Given data:
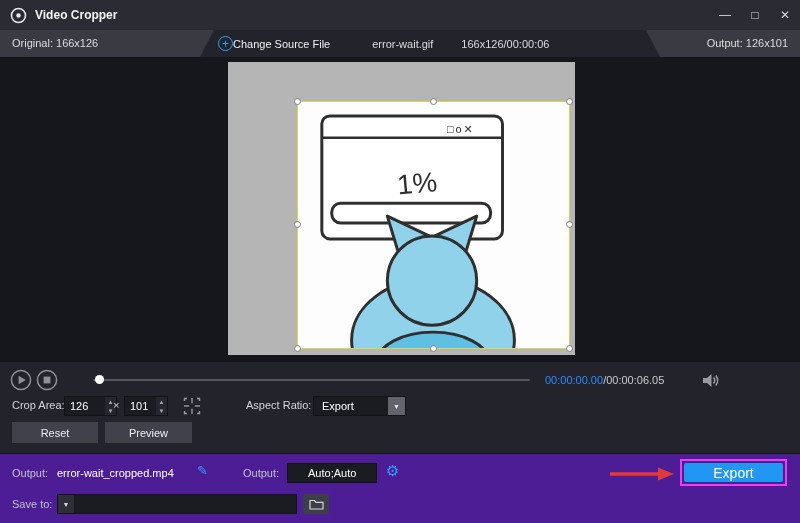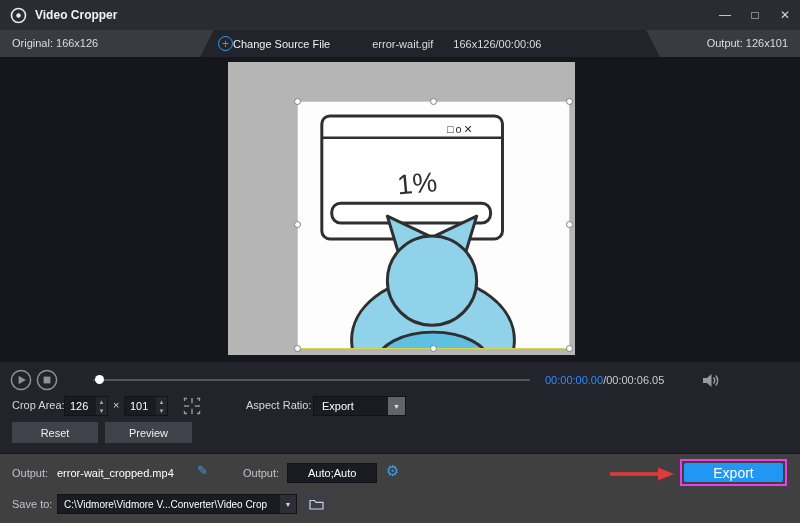--- a/index.html
+++ b/index.html
@@ -16,21 +16,21 @@
   
   .infobar{position:absolute;left:0;top:30px;width:100%;height:27px;background:#3a3a42}
   .orig-label{position:absolute;left:12px;top:7px;color:#dcdce2}
   .out-label{position:absolute;right:12px;top:7px;color:#dcdce2}
   .center-tab{position:absolute;left:200px;top:0;width:460px;height:27px;background:#23232b;
     clip-path:polygon(14px 0,446px 0,460px 27px,0 27px);display:flex;align-items:center}
   .chg-src{display:flex;align-items:center;margin-left:18px;cursor:pointer}
   .plus-icon{width:15px;height:15px;border:1.5px solid #2e9fff;border-radius:50%;color:#2e9fff;display:flex;align-items:center;justify-content:center;font-size:12px;line-height:1}
   .chg-src span.lbl{color:#eef0f4}
   .file-name{margin-left:42px;color:#dcdce2}
-  .file-dims{margin-left:20px;color:#dcdce2}
+  .file-dims{margin-left:28px;color:#dcdce2}
 
   
   .preview{position:absolute;left:0;top:57px;width:800px;height:305px;background:#16161d}
   .frame{position:absolute;left:228px;top:5px;width:347px;height:293px;background:#b5b5b5}
   .crop{position:absolute;left:69px;top:39px;width:273px;height:248px;background:#fdfdfd;border:1px solid #d8d84a}
   .crop svg.cartoon{position:absolute;left:0;top:0;width:100%;height:100%}
   .handle{position:absolute;width:7px;height:7px;background:#fff;border:1px solid #808080;border-radius:50%}
   .h-nw{left:-4px;top:-4px}.h-n{left:calc(50% - 4px);top:-4px}.h-ne{right:-4px;top:-4px}
   .h-w{left:-4px;top:calc(50% - 4px)}.h-e{right:-4px;top:calc(50% - 4px)}
   .h-sw{left:-4px;bottom:-4px}.h-s{left:calc(50% - 4px);bottom:-4px}.h-se{right:-4px;bottom:-4px}
@@ -57,21 +57,21 @@
   .dd-text{flex:1;padding-left:8px;color:#fff}
   .dd-arrow{width:17px;height:100%;display:flex;align-items:center;justify-content:center;background:#63636c;color:#e2e2e8;font-size:7px}
 
   
   .action-row{position:absolute;left:0;top:422px;width:100%;height:22px}
   .btn{position:absolute;top:0;height:21px;background:#41414b;border-radius:0;display:flex;align-items:center;justify-content:center;color:#edeef2;cursor:pointer}
   .btn-reset{left:12px;width:86px}
   .btn-preview{left:105px;width:87px}
 
   
-  .bottom{position:absolute;left:0;top:453px;width:100%;height:70px;background:#404040;border-top:1px solid #14141a}
+  .bottom{position:absolute;left:0;top:453px;width:100%;height:70px;background:#4c1d95;border-top:1px solid #14141a}
   .b-lab{position:absolute;color:#c2c2c8}
   .b-val{position:absolute;color:#fff}
   .pencil{position:absolute;left:197px;top:9px;color:#2e9fff;font-size:13px;cursor:pointer}
   .fmt-input{position:absolute;left:287px;top:9px;width:90px;height:20px;background:#1b1b22;border:1px solid #121218;display:flex;align-items:center;padding-left:20px;color:#fff;cursor:text}
   .gear{position:absolute;left:386px;top:8px;color:#2e9fff;font-size:15px;cursor:pointer}
   .ann-arrow{position:absolute;left:608px;top:11px}
   .pinkbox{position:absolute;left:680px;top:5px;width:107px;height:27px;border:2px solid #ee3cee}
   .export{position:absolute;left:2px;top:2px;right:2px;bottom:2px;background:#2196f3;border-radius:2px;display:flex;align-items:center;justify-content:center;color:#fff;font-size:14px;cursor:pointer}
   .path-dd{position:absolute;left:57px;top:40px;width:240px;height:20px;background:#1b1b22;border:1px solid #121218;display:flex;align-items:center;cursor:pointer}
   .path-text{flex:1;padding-left:6px;color:#fff;font-size:10px;white-space:nowrap;overflow:hidden}
@@ -165,21 +165,21 @@
       <svg width="20" height="17" viewBox="0 0 20 17">
           <polygon points="2,6 6,6 10.5,2 10.5,15 6,11 2,11" fill="#9a9aa3"></polygon>
           <path d="M12.5 5.5 Q15 8.5 12.5 11.5" stroke="#9a9aa3" stroke-width="1.5" fill="none"></path>
           <path d="M14.8 3.5 Q18.6 8.5 14.8 13.5" stroke="#9a9aa3" stroke-width="1.5" fill="none"></path>
         </svg>
     </span>
   </div>
 
   <div class="crop-row">
     <span class="lab" style="left:12px;top:5px">Crop Area:</span>
-    <div class="num" style="left:64px;width:44px">
+    <div class="num" style="left:64px;width:53px">
       <span class="val">126</span>
       <span class="spin">
         <span>▲</span>
         <span>▼</span>
       </span>
     </div>
     <span class="lab" style="left:113px;top:5px">×</span>
     <div class="num" style="left:124px;width:44px">
       <span class="val">101</span>
       <span class="spin">
@@ -226,21 +226,20 @@
           <line x1="2" y1="9" x2="50" y2="9" stroke="#e23a3a" stroke-width="3.5"></line>
           <polygon points="50,2.5 66,9 50,15.5" fill="#e23a3a"></polygon>
         </svg>
     </span>
     <div class="pinkbox">
       <span class="export">Export</span>
     </div>
 
     <span class="b-lab" style="left:12px;top:44px">Save to:</span>
     <div class="path-dd">
-      <span class="path-text">C:\Vidmore\Vidmore V...Converter\Video Crop</span>
       <span class="path-arrow">▼</span>
     </div>
     <span class="folder-btn">
       <svg viewBox="0 0 15 12" width="15" height="12">
           <path d="M1 2.5 h4.5 l1.5 1.8 h7 v6.7 h-13 z" fill="none" stroke="#d2d3d9" stroke-width="1.2"></path>
         </svg>
     </span>
   </div>
 
 </div>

Task directions: Set the material down exactly, images excluded.

Worked solution:
--- a/index.html
+++ b/index.html
@@ -16,21 +16,21 @@
   
   .infobar{position:absolute;left:0;top:30px;width:100%;height:27px;background:#3a3a42}
   .orig-label{position:absolute;left:12px;top:7px;color:#dcdce2}
   .out-label{position:absolute;right:12px;top:7px;color:#dcdce2}
   .center-tab{position:absolute;left:200px;top:0;width:460px;height:27px;background:#23232b;
     clip-path:polygon(14px 0,446px 0,460px 27px,0 27px);display:flex;align-items:center}
   .chg-src{display:flex;align-items:center;margin-left:18px;cursor:pointer}
   .plus-icon{width:15px;height:15px;border:1.5px solid #2e9fff;border-radius:50%;color:#2e9fff;display:flex;align-items:center;justify-content:center;font-size:12px;line-height:1}
   .chg-src span.lbl{color:#eef0f4}
   .file-name{margin-left:42px;color:#dcdce2}
-  .file-dims{margin-left:20px;color:#dcdce2}
+  .file-dims{margin-left:28px;color:#dcdce2}
 
   
   .preview{position:absolute;left:0;top:57px;width:800px;height:305px;background:#16161d}
   .frame{position:absolute;left:228px;top:5px;width:347px;height:293px;background:#b5b5b5}
   .crop{position:absolute;left:69px;top:39px;width:273px;height:248px;background:#fdfdfd;border:1px solid #d8d84a}
   .crop svg.cartoon{position:absolute;left:0;top:0;width:100%;height:100%}
   .handle{position:absolute;width:7px;height:7px;background:#fff;border:1px solid #808080;border-radius:50%}
   .h-nw{left:-4px;top:-4px}.h-n{left:calc(50% - 4px);top:-4px}.h-ne{right:-4px;top:-4px}
   .h-w{left:-4px;top:calc(50% - 4px)}.h-e{right:-4px;top:calc(50% - 4px)}
   .h-sw{left:-4px;bottom:-4px}.h-s{left:calc(50% - 4px);bottom:-4px}.h-se{right:-4px;bottom:-4px}
@@ -57,21 +57,21 @@
   .dd-text{flex:1;padding-left:8px;color:#fff}
   .dd-arrow{width:17px;height:100%;display:flex;align-items:center;justify-content:center;background:#63636c;color:#e2e2e8;font-size:7px}
 
   
   .action-row{position:absolute;left:0;top:422px;width:100%;height:22px}
   .btn{position:absolute;top:0;height:21px;background:#41414b;border-radius:0;display:flex;align-items:center;justify-content:center;color:#edeef2;cursor:pointer}
   .btn-reset{left:12px;width:86px}
   .btn-preview{left:105px;width:87px}
 
   
-  .bottom{position:absolute;left:0;top:453px;width:100%;height:70px;background:#404040;border-top:1px solid #14141a}
+  .bottom{position:absolute;left:0;top:453px;width:100%;height:70px;background:#4c1d95;border-top:1px solid #14141a}
   .b-lab{position:absolute;color:#c2c2c8}
   .b-val{position:absolute;color:#fff}
   .pencil{position:absolute;left:197px;top:9px;color:#2e9fff;font-size:13px;cursor:pointer}
   .fmt-input{position:absolute;left:287px;top:9px;width:90px;height:20px;background:#1b1b22;border:1px solid #121218;display:flex;align-items:center;padding-left:20px;color:#fff;cursor:text}
   .gear{position:absolute;left:386px;top:8px;color:#2e9fff;font-size:15px;cursor:pointer}
   .ann-arrow{position:absolute;left:608px;top:11px}
   .pinkbox{position:absolute;left:680px;top:5px;width:107px;height:27px;border:2px solid #ee3cee}
   .export{position:absolute;left:2px;top:2px;right:2px;bottom:2px;background:#2196f3;border-radius:2px;display:flex;align-items:center;justify-content:center;color:#fff;font-size:14px;cursor:pointer}
   .path-dd{position:absolute;left:57px;top:40px;width:240px;height:20px;background:#1b1b22;border:1px solid #121218;display:flex;align-items:center;cursor:pointer}
   .path-text{flex:1;padding-left:6px;color:#fff;font-size:10px;white-space:nowrap;overflow:hidden}
@@ -165,21 +165,21 @@
       <svg width="20" height="17" viewBox="0 0 20 17">
           <polygon points="2,6 6,6 10.5,2 10.5,15 6,11 2,11" fill="#9a9aa3"></polygon>
           <path d="M12.5 5.5 Q15 8.5 12.5 11.5" stroke="#9a9aa3" stroke-width="1.5" fill="none"></path>
           <path d="M14.8 3.5 Q18.6 8.5 14.8 13.5" stroke="#9a9aa3" stroke-width="1.5" fill="none"></path>
         </svg>
     </span>
   </div>
 
   <div class="crop-row">
     <span class="lab" style="left:12px;top:5px">Crop Area:</span>
-    <div class="num" style="left:64px;width:44px">
+    <div class="num" style="left:64px;width:53px">
       <span class="val">126</span>
       <span class="spin">
         <span>▲</span>
         <span>▼</span>
       </span>
     </div>
     <span class="lab" style="left:113px;top:5px">×</span>
     <div class="num" style="left:124px;width:44px">
       <span class="val">101</span>
       <span class="spin">
@@ -226,21 +226,20 @@
           <line x1="2" y1="9" x2="50" y2="9" stroke="#e23a3a" stroke-width="3.5"></line>
           <polygon points="50,2.5 66,9 50,15.5" fill="#e23a3a"></polygon>
         </svg>
     </span>
     <div class="pinkbox">
       <span class="export">Export</span>
     </div>
 
     <span class="b-lab" style="left:12px;top:44px">Save to:</span>
     <div class="path-dd">
-      <span class="path-text">C:\Vidmore\Vidmore V...Converter\Video Crop</span>
       <span class="path-arrow">▼</span>
     </div>
     <span class="folder-btn">
       <svg viewBox="0 0 15 12" width="15" height="12">
           <path d="M1 2.5 h4.5 l1.5 1.8 h7 v6.7 h-13 z" fill="none" stroke="#d2d3d9" stroke-width="1.2"></path>
         </svg>
     </span>
   </div>
 
 </div>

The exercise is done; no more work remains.